According to eMarketer, US social commerce revenue is expected to grow 35.8% this year to $ 36.62 billion. That would mean a slight slowdown from 2020’s 38.9% growth in 2020, eMarketer said as the Covid pandemic left more people shopping at home and from their phones. EMarketer defines social commerce as products or services that are ordered through social networks such as Facebook, Instagram, Pinterest and TikTok.

The US is lagging behind China, where, according to eMarketer data, social commerce revenue is expected to eclipse $ 351.65 billion in 2021.

EMarketer does not break down social commerce spending by generation. However, it is worth noting that TikTok usage among teens is still increasing compared to other social platforms. According to a survey by Piper Sandler of 7,000 teenagers from February 19 to March 24, TikTok is now the second favorite social media app among teenagers.

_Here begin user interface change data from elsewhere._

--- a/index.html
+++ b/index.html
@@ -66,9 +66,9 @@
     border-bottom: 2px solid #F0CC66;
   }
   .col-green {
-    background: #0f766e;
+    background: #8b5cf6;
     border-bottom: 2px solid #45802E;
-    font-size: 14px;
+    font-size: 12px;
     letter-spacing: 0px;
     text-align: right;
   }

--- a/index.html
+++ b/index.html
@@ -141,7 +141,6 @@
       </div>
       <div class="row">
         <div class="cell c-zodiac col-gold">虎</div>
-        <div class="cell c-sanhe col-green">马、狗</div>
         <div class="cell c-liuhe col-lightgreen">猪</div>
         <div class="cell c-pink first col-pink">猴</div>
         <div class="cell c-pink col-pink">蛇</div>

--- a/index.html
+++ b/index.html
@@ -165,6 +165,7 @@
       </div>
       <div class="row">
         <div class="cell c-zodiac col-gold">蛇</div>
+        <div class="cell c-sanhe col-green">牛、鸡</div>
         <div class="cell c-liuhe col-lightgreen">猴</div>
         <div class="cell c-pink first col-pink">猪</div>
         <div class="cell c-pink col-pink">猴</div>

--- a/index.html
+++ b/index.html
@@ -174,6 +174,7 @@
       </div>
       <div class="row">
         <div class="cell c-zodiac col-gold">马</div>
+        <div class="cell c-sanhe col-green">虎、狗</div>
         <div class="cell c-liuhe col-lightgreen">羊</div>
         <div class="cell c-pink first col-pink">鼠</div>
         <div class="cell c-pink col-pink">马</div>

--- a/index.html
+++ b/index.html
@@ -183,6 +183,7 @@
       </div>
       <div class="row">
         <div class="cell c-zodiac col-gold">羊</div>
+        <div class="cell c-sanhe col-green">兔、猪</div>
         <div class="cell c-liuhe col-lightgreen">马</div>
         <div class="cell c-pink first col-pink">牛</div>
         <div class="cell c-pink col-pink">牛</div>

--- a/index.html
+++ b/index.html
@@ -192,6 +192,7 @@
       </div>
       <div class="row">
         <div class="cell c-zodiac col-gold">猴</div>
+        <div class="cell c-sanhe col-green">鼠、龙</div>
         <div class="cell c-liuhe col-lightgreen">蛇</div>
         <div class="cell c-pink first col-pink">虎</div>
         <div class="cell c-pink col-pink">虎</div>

It steals shares from Instagram and Snapchat.

And earlier this month, TikTok announced that it would be giving all users the ability to create 3-minute videos in the coming weeks. The postponement could make the app even more attractive for influencers and makers who hope to share longer content such as longer fashion spreads or beauty tutorials.

According to a Deloitte survey of 1,200 consumers, 41 percent of school beginners plan to use social media platforms to help them make purchasing decisions before heading back to the classroom. This is the highest percentage that Deloitte has recorded in the six years in which this question was asked.

“People are attracted to the idea of ​​another stranger sharing ideas, be it their fashion style or just their thoughts,” said 43-year-old Leinbach about her daughters who spend time with TikTok.

“TikTok users don’t want brands to try to push them. They are looking for influencers to get inspiration, ”she added. “They also feel like their own influencers in their smaller networks in many ways.”